What to do = Lift out each line of the data that holds "below".

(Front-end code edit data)
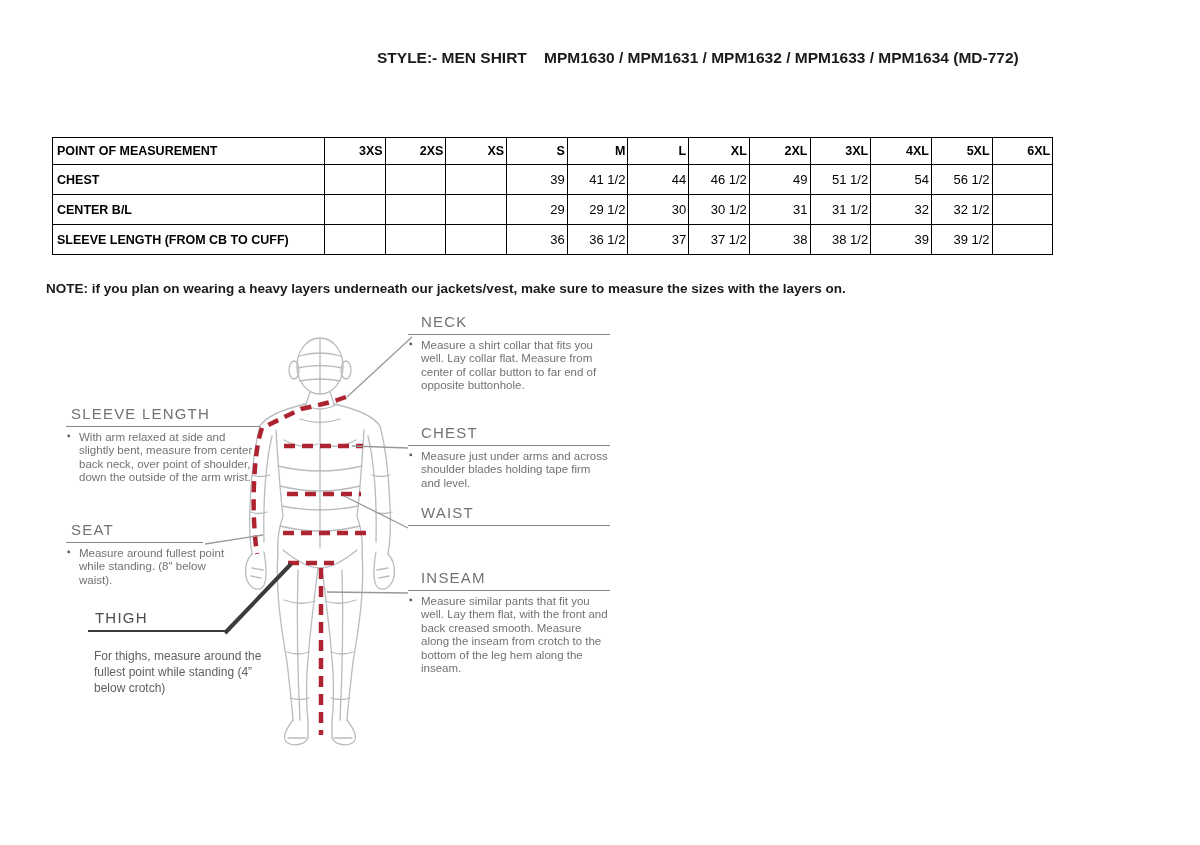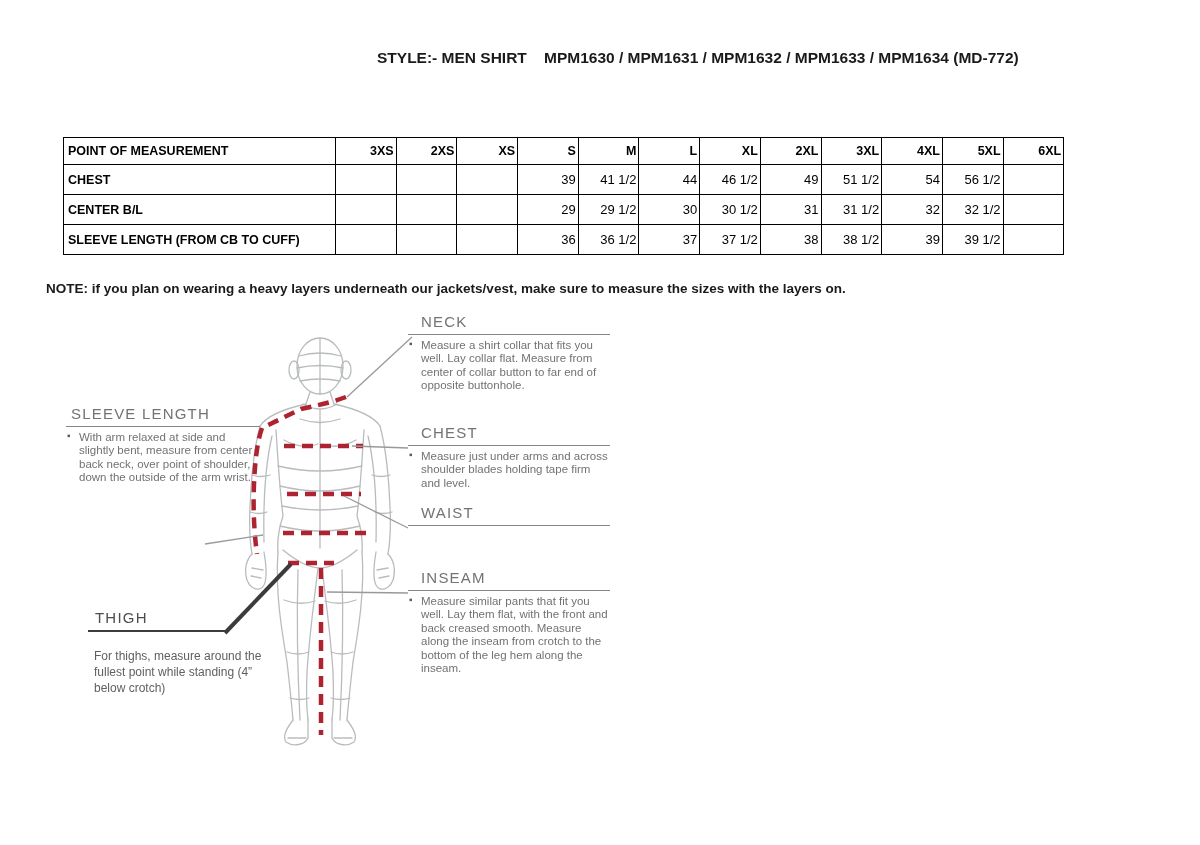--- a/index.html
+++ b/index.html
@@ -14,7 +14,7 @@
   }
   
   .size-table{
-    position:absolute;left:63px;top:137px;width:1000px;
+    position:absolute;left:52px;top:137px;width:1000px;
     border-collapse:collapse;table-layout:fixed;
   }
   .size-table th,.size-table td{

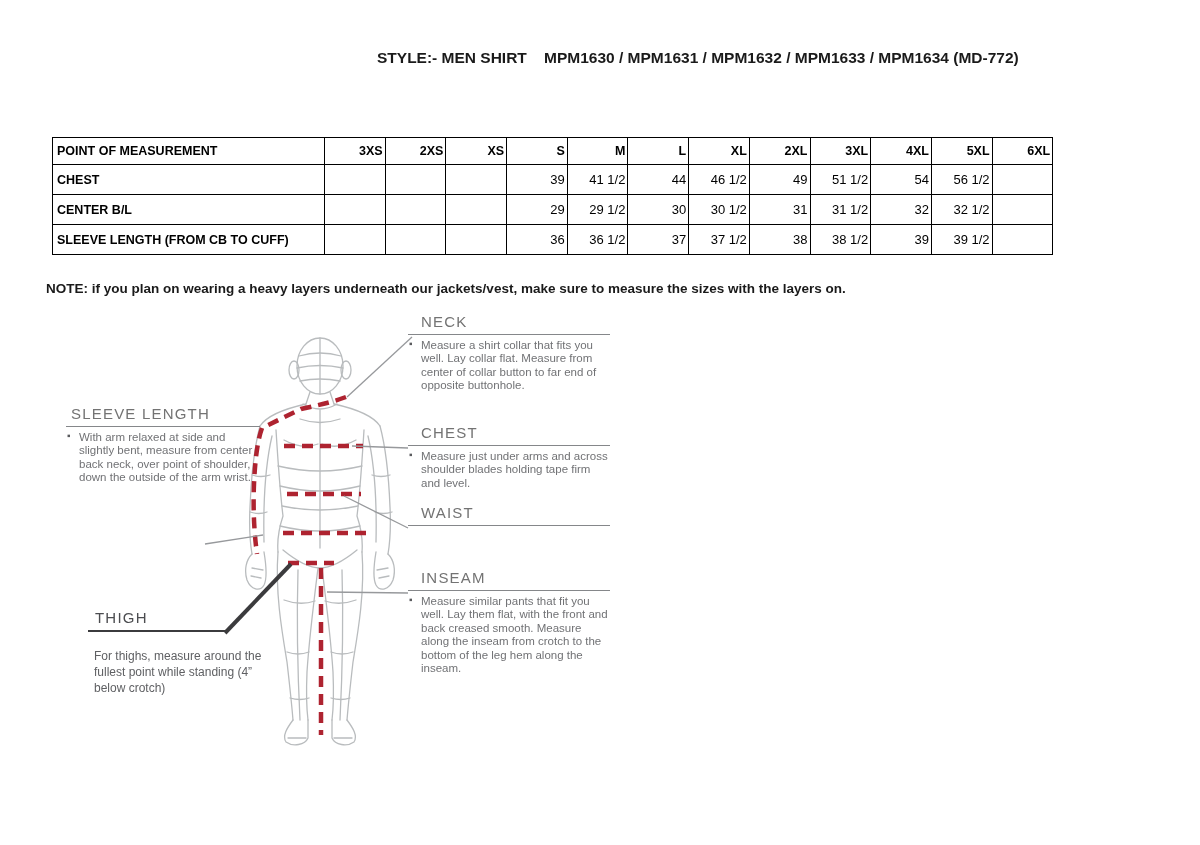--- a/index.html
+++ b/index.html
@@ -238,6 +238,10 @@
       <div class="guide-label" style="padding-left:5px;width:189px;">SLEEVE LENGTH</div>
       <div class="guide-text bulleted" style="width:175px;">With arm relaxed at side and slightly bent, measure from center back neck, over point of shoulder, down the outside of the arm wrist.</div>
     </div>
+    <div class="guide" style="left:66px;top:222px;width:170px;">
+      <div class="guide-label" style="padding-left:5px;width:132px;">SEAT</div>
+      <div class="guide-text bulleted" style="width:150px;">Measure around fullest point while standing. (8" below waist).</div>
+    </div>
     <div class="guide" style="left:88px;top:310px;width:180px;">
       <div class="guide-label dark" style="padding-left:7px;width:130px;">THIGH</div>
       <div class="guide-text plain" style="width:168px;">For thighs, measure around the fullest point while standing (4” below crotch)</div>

Output =
+      <div class="guide-text bulleted" style="width:150px;">Measure around fullest point while standing. (8" below waist).</div>
       <div class="guide-text plain" style="width:168px;">For thighs, measure around the fullest point while standing (4” below crotch)</div>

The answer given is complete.